Eyewitnesses though speak of a different turn of events. "I was nearby when the protests erupted. I heard screams of a girl and rushed to the spot. I saw an army man rushing to the bunker and two youth holding the hands of a girl coming out of the washroom. Her first words were that she had gone to the washroom to wash her feet and the army man had followed her there," says Zulqarnain Banday, a Delhi-based journalist visiting home in Handwara. Banday is the cousin of Nayeem, who was killed in the protest.
"The youth demanded the arrest of the army man from the bunker. The police who soon reached the spot also went to the bunker to talk to him, but returned empty handed. This enraged the people, a large number of them uniformed students who had just come out of the school. They shouted slogans and started pelting stones."
On the edge
The killings have confronted the fledgling PDP-BJP regime of Mehbooba Mufti with its second biggest challenge in a week, after the still raging NIT controversy. But while police action against outstation students at the NIT triggered national-level political and media outrage as well as attacks against Kashmiri students in other parts of the country, the response to the Handwara killings has been muted and inflected with juxtaposition with the video of the girl's denial of any molestation.
Mehbooba has promised "exemplary punishment" for the guilty, but nobody sets much store by such assurance. The army in Kashmir is protected by the Armed Forces Special Powers Act and its personnel cannot be prosecuted for any excesses unless the central government sanctions it - something that has been rarely granted in the past. Even though Mehbooba raised the issue with Home Minister Rajnath Singh and Defence Minister Manohar Parrikar, and even called on Prime Minister Narendra Modi, people are skeptical. Parrikar has assured the chief minister of a "time-bound inquiry," but in the past such assurances from New Delhi have made little redeeming difference.

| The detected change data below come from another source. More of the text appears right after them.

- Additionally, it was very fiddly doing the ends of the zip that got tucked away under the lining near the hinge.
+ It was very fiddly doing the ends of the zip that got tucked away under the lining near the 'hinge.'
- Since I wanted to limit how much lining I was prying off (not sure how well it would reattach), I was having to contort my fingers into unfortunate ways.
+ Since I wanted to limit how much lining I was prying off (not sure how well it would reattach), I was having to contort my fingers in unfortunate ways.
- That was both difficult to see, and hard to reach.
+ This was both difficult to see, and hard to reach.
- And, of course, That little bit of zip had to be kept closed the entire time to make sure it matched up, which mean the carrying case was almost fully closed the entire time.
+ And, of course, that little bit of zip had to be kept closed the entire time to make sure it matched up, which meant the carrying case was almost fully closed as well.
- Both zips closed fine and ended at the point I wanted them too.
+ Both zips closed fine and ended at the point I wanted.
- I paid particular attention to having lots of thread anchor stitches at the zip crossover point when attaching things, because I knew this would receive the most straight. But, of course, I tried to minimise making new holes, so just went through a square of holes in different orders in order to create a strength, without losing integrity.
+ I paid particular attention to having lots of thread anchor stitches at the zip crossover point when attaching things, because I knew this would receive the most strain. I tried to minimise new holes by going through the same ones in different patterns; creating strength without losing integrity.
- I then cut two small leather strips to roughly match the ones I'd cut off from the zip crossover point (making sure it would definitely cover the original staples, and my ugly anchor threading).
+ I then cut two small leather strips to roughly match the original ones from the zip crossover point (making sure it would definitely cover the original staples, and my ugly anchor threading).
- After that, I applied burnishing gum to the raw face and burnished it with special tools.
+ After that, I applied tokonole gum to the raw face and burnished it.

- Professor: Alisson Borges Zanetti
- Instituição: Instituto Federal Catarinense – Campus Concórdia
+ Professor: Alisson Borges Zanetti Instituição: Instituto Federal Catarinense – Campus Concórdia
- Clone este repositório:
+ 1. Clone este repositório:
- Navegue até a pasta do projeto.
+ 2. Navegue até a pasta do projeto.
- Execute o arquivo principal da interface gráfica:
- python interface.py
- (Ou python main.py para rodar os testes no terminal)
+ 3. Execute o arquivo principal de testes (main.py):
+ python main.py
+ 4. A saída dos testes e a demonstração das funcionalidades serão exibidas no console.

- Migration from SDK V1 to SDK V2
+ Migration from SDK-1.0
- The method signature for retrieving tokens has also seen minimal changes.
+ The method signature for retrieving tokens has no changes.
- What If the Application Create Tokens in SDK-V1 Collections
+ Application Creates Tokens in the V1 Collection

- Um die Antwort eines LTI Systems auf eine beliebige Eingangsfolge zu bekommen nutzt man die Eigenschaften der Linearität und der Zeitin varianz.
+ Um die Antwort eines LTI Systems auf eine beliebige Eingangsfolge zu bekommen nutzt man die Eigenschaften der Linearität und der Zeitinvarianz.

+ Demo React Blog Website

Four killings in less than 24 hours have again brought to fore the old political questions about Kashmir and underlined the fragility of peace in the state. So far in her week-long rule, Mehbooba has only jumped from the NIT frying pan into the Handwara fire. Failure to sensitively handle the situation could well confront her with an extended spell of public strife not unlike the three successive summer revolts until 2010, which led to the killings of nearly 200 people, most of them teenagers.